El Reino Unido comenzó a notar que Francia estaba devastada tras esta guerra y era menos riesgosa la alianza franco-española que una entre España y Austria, así que le ofrecieron al rey Borbón Felipe V concluir la guerra cuanto antes, el reconocimiento de su reinado, a cambio de mantener Gibraltar y Menorca. Esto se firmó en el segundo Tratado de Utrecht, misteriosamente al primero no se la invitó a España.
Si bien Menorca fue devuelta, Gibraltar aún se mantiene el dominio británico.

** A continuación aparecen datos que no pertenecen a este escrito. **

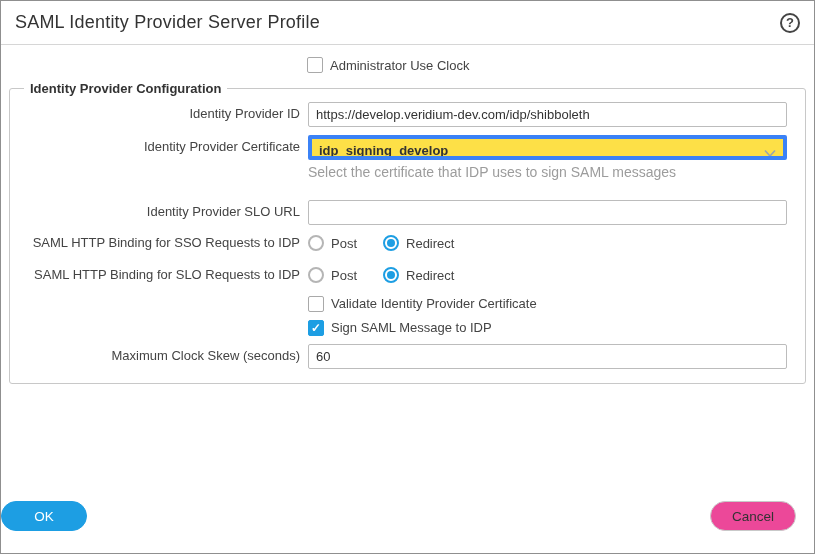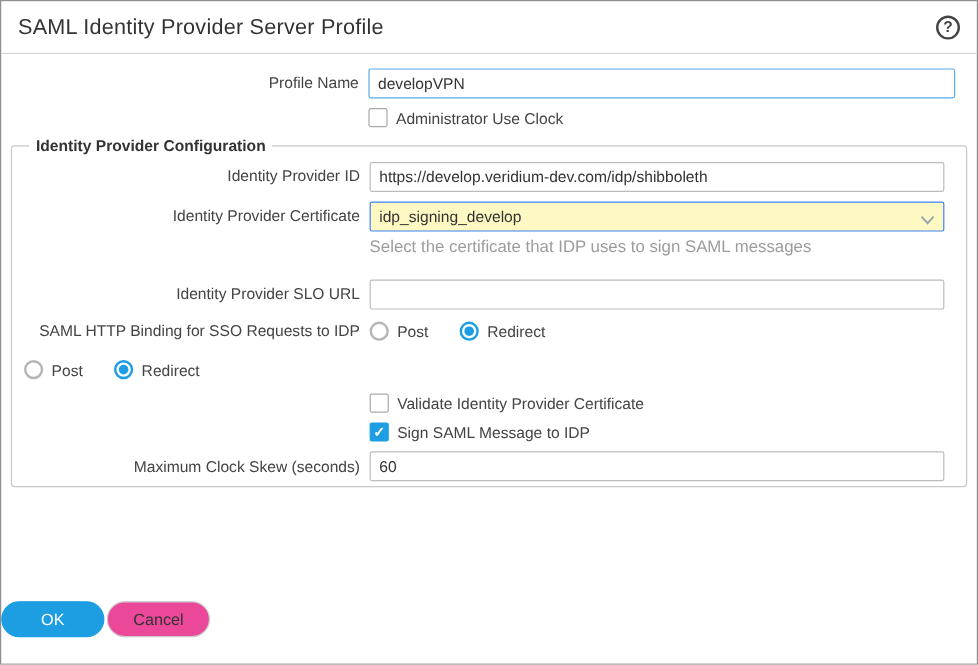"Profile Name" div.row { html: <div> <div>Profile Name</div> <input> </div> -> none }
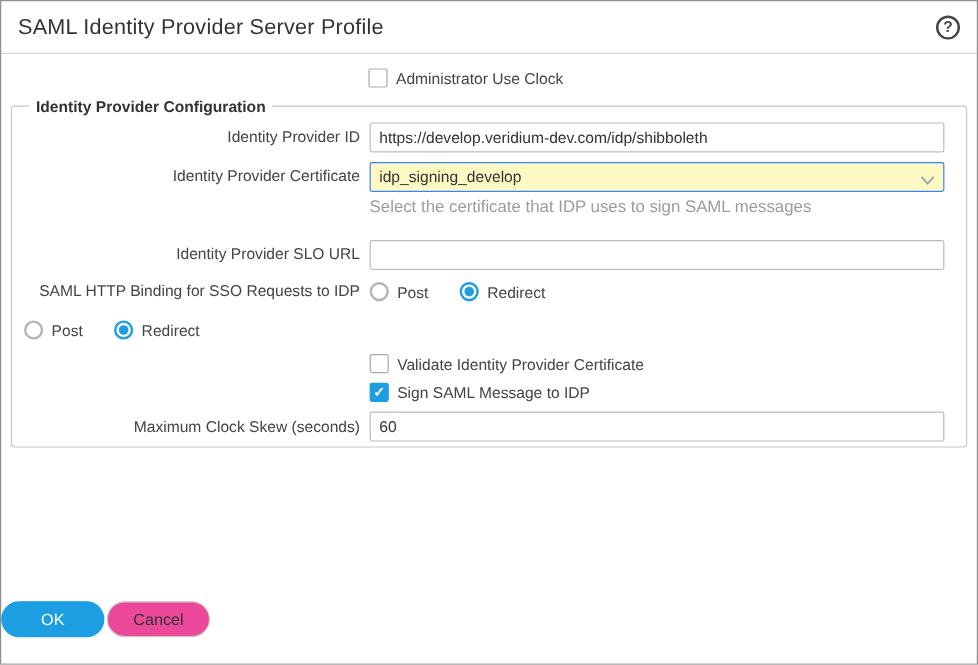"Identity Provider Configuration" fieldset.section { padding: 6px 10px 4px 10px -> 6px 10px 14px 10px }
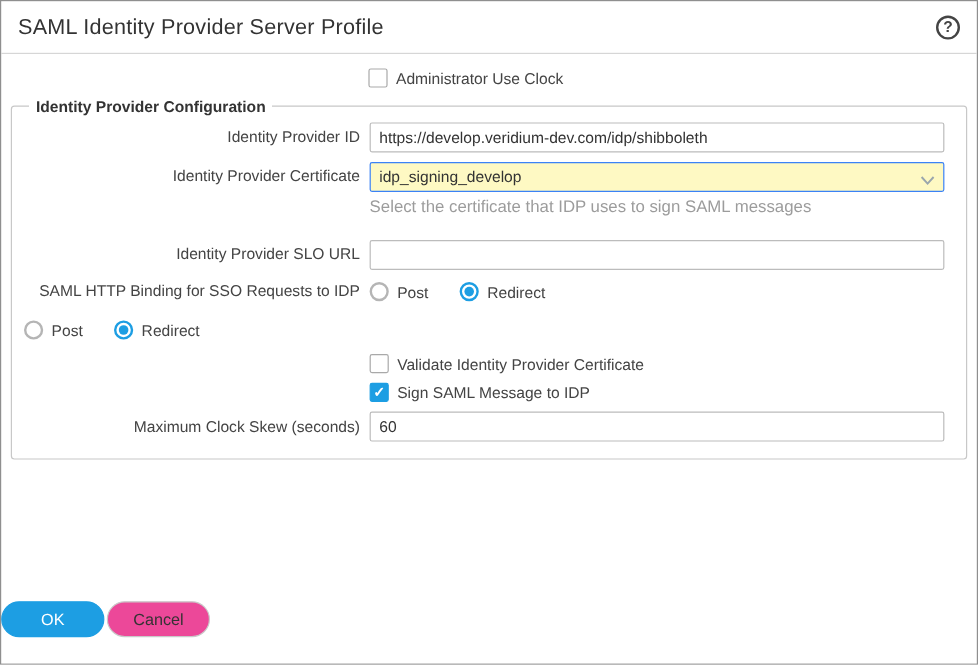"idp_signing_develop" .select { background: #fef9c3 -> #fde047; border: 1px solid #3b82f6 -> 4px solid #3b82f6; font-weight: none -> bold }
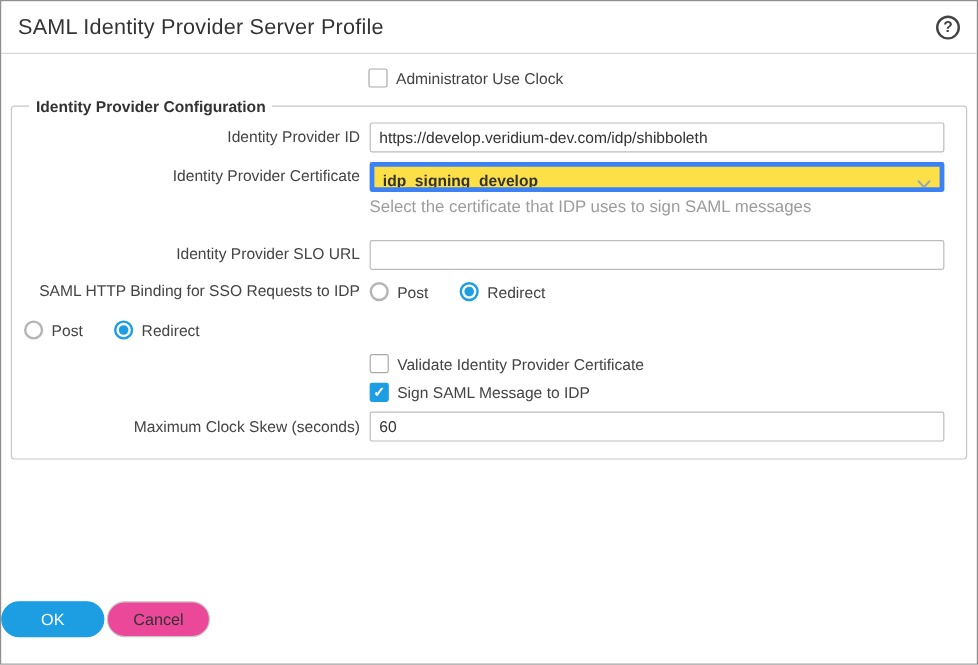"SAML HTTP Binding for SLO" div.lbl { html: none -> <div>SAML HTTP Binding for SLO Requests to IDP</div> }
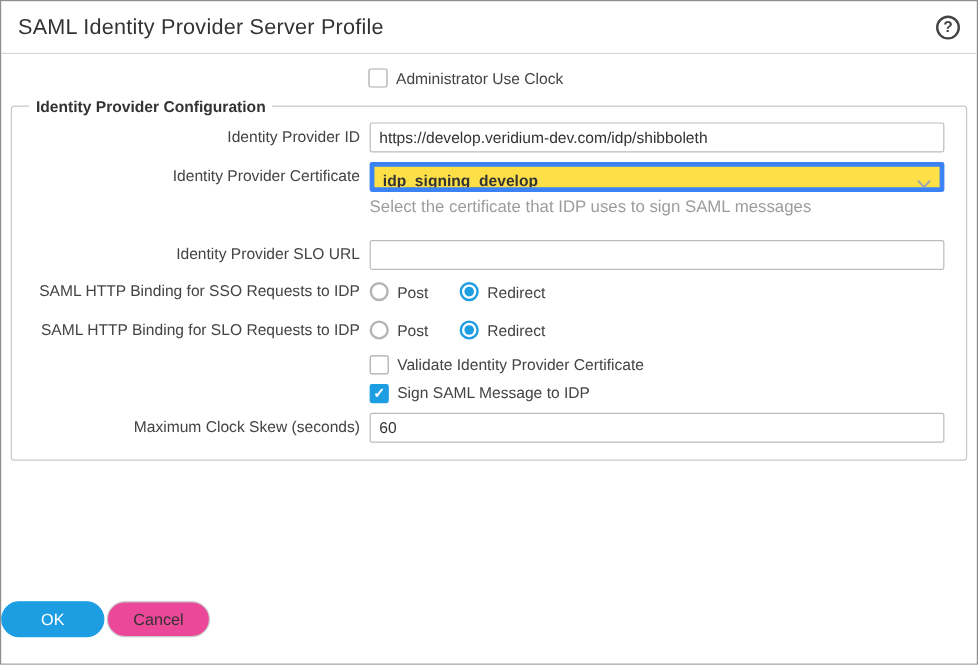"OK" .footer { justify-content: flex-start -> space-between }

Este punto estratégico fue de importancia para Gran Bretaña en varias guerras y en algunas la épica de la resistencia de este sitio le dieron una mística guerrera al enclave que los británicos parecen valorar mucho.
Sabemos que históricamente los ingleses son orgullosos de su historia y le dan mucha importancia a los derechos ganados en las guerras (quizá porque siempre le dedicaron una importancia suprema a las cuestiones bélicas que forman parte de su economía) y además el peñón no deja de ser un estigma para un rival histórico en la colonización de otros territorios.
Con poco más de 6Km cuadrados, la ciudad de Gibraltar, a las sombras de la roca (peñón) alberga a unos 30000 habitantes variados: árabes, judíos, andaluces, malteses, portugueses, británicos e italianos conforman una sociedad que se diferenció de España ante la hostilidad mostrada por el franquismo y por el excelente nivel de vida que les otorga la pertenencia al Imperio Británico. Además la colonia es acusada de refugio de contrabandistas y de ser un paraíso fiscal. El Reino Unido tiene una flota con buques nucleares en la zona, en claro gesto disuasorio.
La cuestión de Gibraltar surge habitualmente cuando hay cuestiones políticas que tapar en ambos países, con el Brexit y la posible independencia de Escocia, el status de Gibraltar en la Unión Europea puede cambiar y esto le puede servir a España para hacer de su reclamo una cuestión continental.